1997: Na COP3, realizada no Japão, é adotado o Protocolo de Quioto, que impõe aos países industrializados a redução de suas emissões de GEE em 5,2% até 2012 em relação a 1990. Este protocolo não se aplica a grandes economias emergentes, como China, Índia e Brasil. Na época, os Estados Unidos, maior poluidor do planeta, não ratificam o protocolo.
2005: Em fevereiro, o Protocolo de Quioto entra em vigor. Em novembro, a COP11 em Montreal coloca o protocolo em prática, permitindo a criação de mercados de carbono.
2006: A China se torna o principal emissor de dióxido de carbono (CO2) do mundo, superando os Estados Unidos, à frente da UE, Índia, Rússia e Japão.
2007: O quarto relatório do IPCC declara que o aquecimento planetário em curso é “irrefutável” e “inequívoco”, prevendo a multiplicação de fenômenos climáticos extremos e um aumento significativo do nível médio do mar nas próximas décadas até o final do século XXI. Em outubro, o IPCC recebe o Prêmio Nobel da Paz, juntamente com o ex-vice-presidente dos EUA, Al Gore.
2009: A COP15, realizada em Copenhague, não consegue garantir um acordo global, mas aprova um texto que estabelece como meta limitar o aumento da temperatura do planeta a dois graus Celsius em relação à era pré-industrial, embora seja vago quanto aos meios para alcançar esse objetivo. O encontro prevê um auxílio financeiro de 100 bilhões de dólares por ano até 2020 para apoiar as políticas climáticas dos países mais pobres.

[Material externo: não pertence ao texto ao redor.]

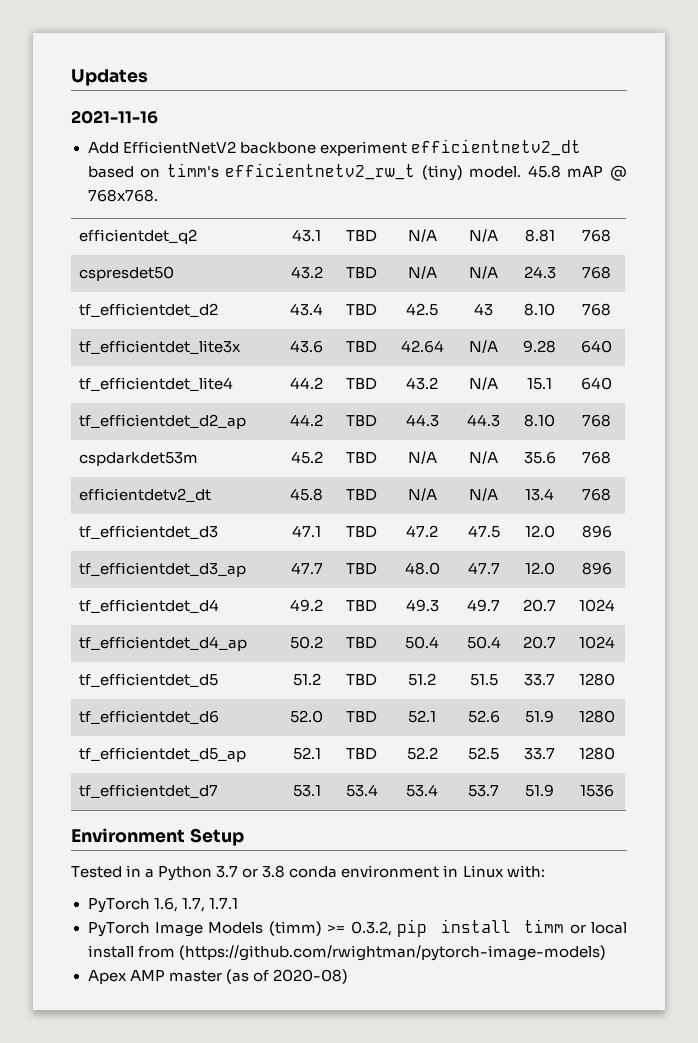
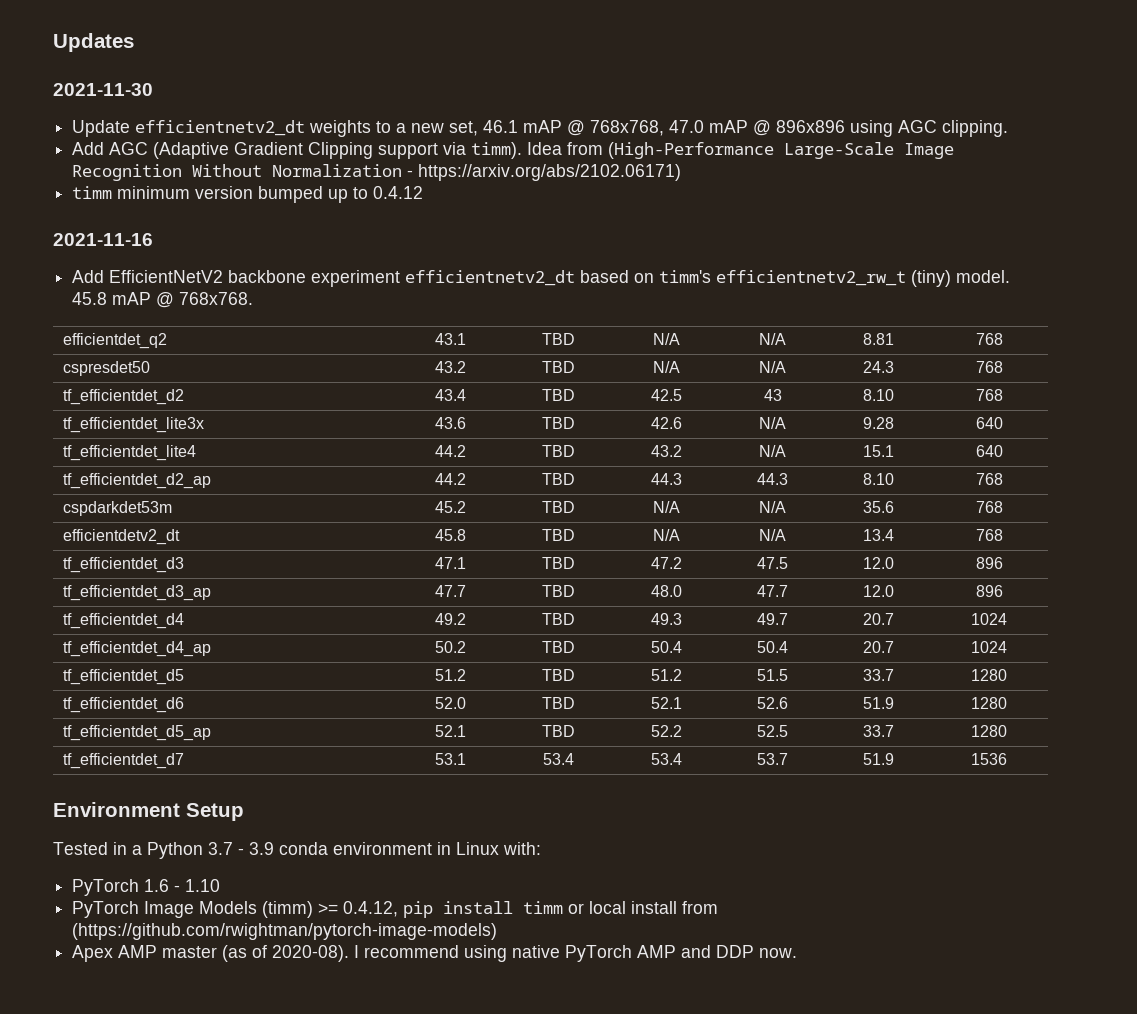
+ 2021-11-30
+ Update efficientnetv2_dt weights to a new set, 46.1 mAP @ 768x768, 47.0 mAP @ 896x896 using AGC clipping.
+ Add AGC (Adaptive Gradient Clipping support via timm). Idea from (High-Performance Large-Scale Image Recognition Without Normalization - https://arxiv.org/abs/2102.06171)
+ timm minimum version bumped up to 0.4.12
- tf_efficientdet_lite3x | 43.6 | TBD | 42.64 | N/A | 9.28 | 640
+ tf_efficientdet_lite3x | 43.6 | TBD | 42.6 | N/A | 9.28 | 640
- Tested in a Python 3.7 or 3.8 conda environment in Linux with:
+ Tested in a Python 3.7 - 3.9 conda environment in Linux with:
- PyTorch 1.6, 1.7, 1.7.1
+ PyTorch 1.6 - 1.10
- PyTorch Image Models (timm) >= 0.3.2, pip install timm or local install from (https://github.com/rwightman/pytorch-image-models)
+ PyTorch Image Models (timm) >= 0.4.12, pip install timm or local install from (https://github.com/rwightman/pytorch-image-models)
- Apex AMP master (as of 2020-08)
+ Apex AMP master (as of 2020-08). I recommend using native PyTorch AMP and DDP now.

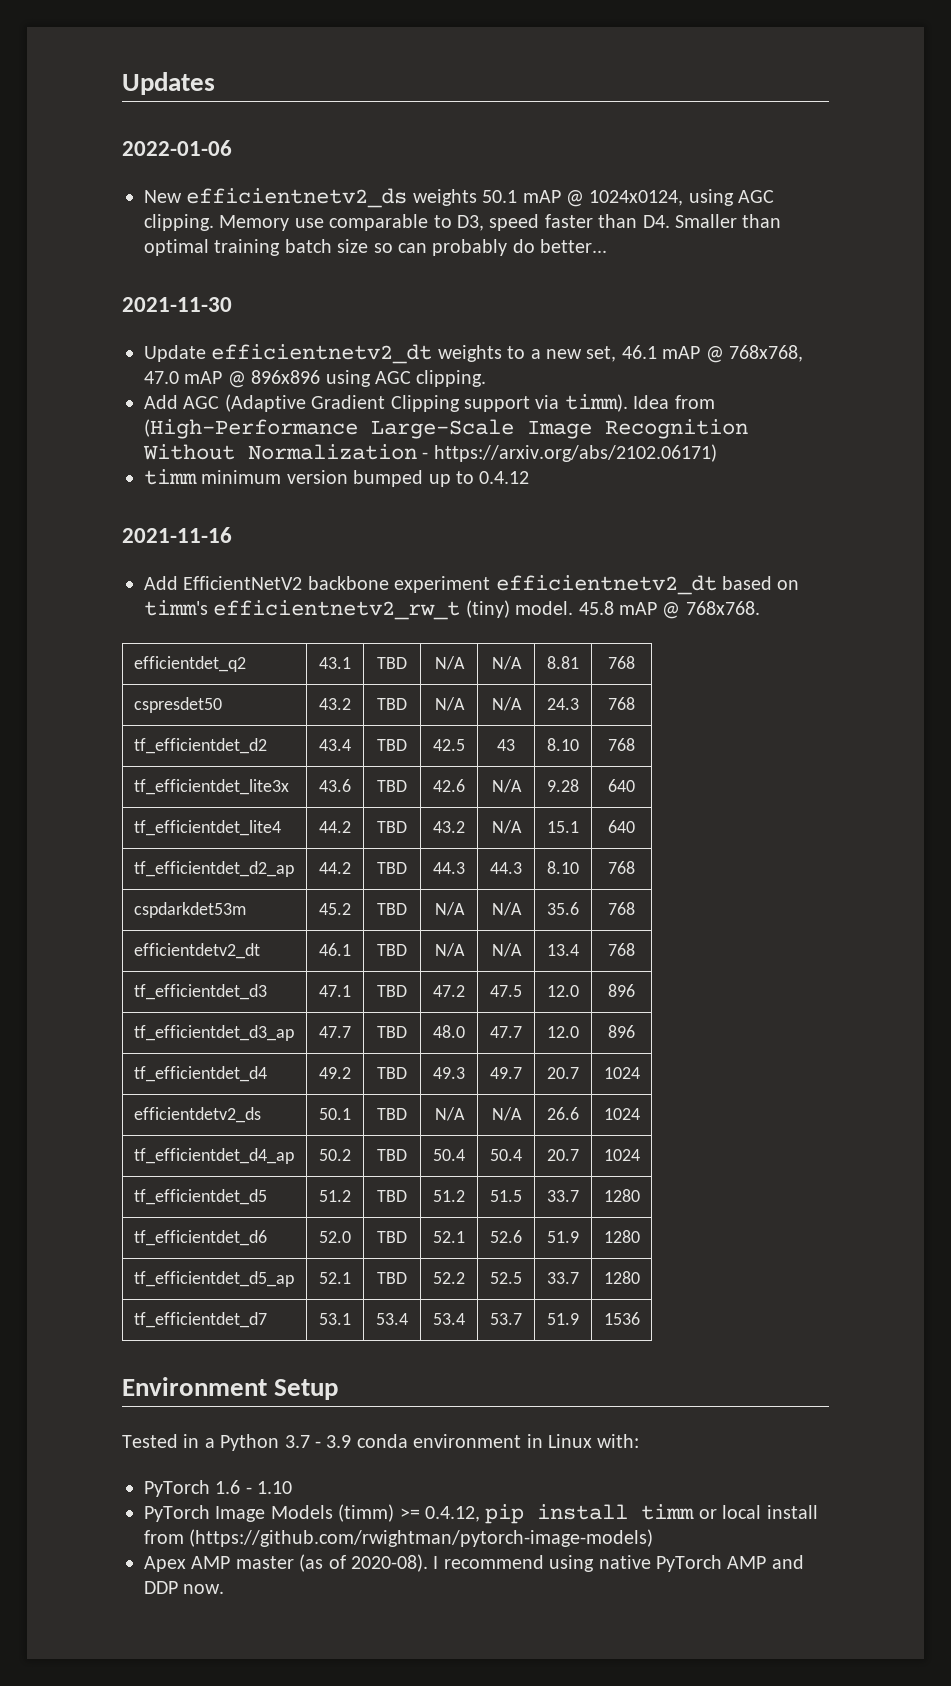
+ 2022-01-06
+ New efficientnetv2_ds weights 50.1 mAP @ 1024x0124, using AGC clipping. Memory use comparable to D3, speed faster than D4. Smaller than optimal training batch size so can probably do better...
- efficientdetv2_dt | 45.8 | TBD | N/A | N/A | 13.4 | 768
+ efficientdetv2_dt | 46.1 | TBD | N/A | N/A | 13.4 | 768
+ efficientdetv2_ds | 50.1 | TBD | N/A | N/A | 26.6 | 1024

2010: A COP16 no México propõe a criação de um “Fundo Verde” para ajudar os países em desenvolvimento a enfrentar o aquecimento, mas a questão do financiamento ainda permanece sem resolução.
2011: A COP17, realizada na África do Sul, aprova os mecanismos de funcionamento do “Fundo Verde”, renova o Protocolo de Quioto e estabelece um roteiro para um novo pacto global de combate às alterações climáticas, com metas para 2020, que será aprovado em Paris.
2014: O quinto relatório do IPCC prevê um aumento global das temperaturas entre 3,7 e 4,8ºC até o final do século, em comparação a 1850-1900, se não forem tomadas medidas para reverter essa tendência. Durante a COP de Lima (Peru), complexas negociações estão em andamento para redigir um projeto de texto com o objetivo de um acordo em dezembro de 2015, para substituir o Protocolo de Quioto a partir de 2020.
30 de novembro de 2015: Início da COP21 em Le Bourget (norte de Paris), com a meta de fechar o primeiro acordo global que vincula todos os países a combater o aquecimento global, limitando as emissões de GEE. Uma cúpula excepcional com 150 chefes de Estado e de Governo marca o início da conferência.
12 de dezembro de 2015: O Acordo de Paris é adotado, prevendo limitar o aumento da temperatura do planeta a “bem menos de 2ºC” e, de preferência, não ultrapassar 1,5ºC, além de uma revisão obrigatória dos compromissos dos países a cada cinco anos e um apoio financeiro progressivo aos países do Sul.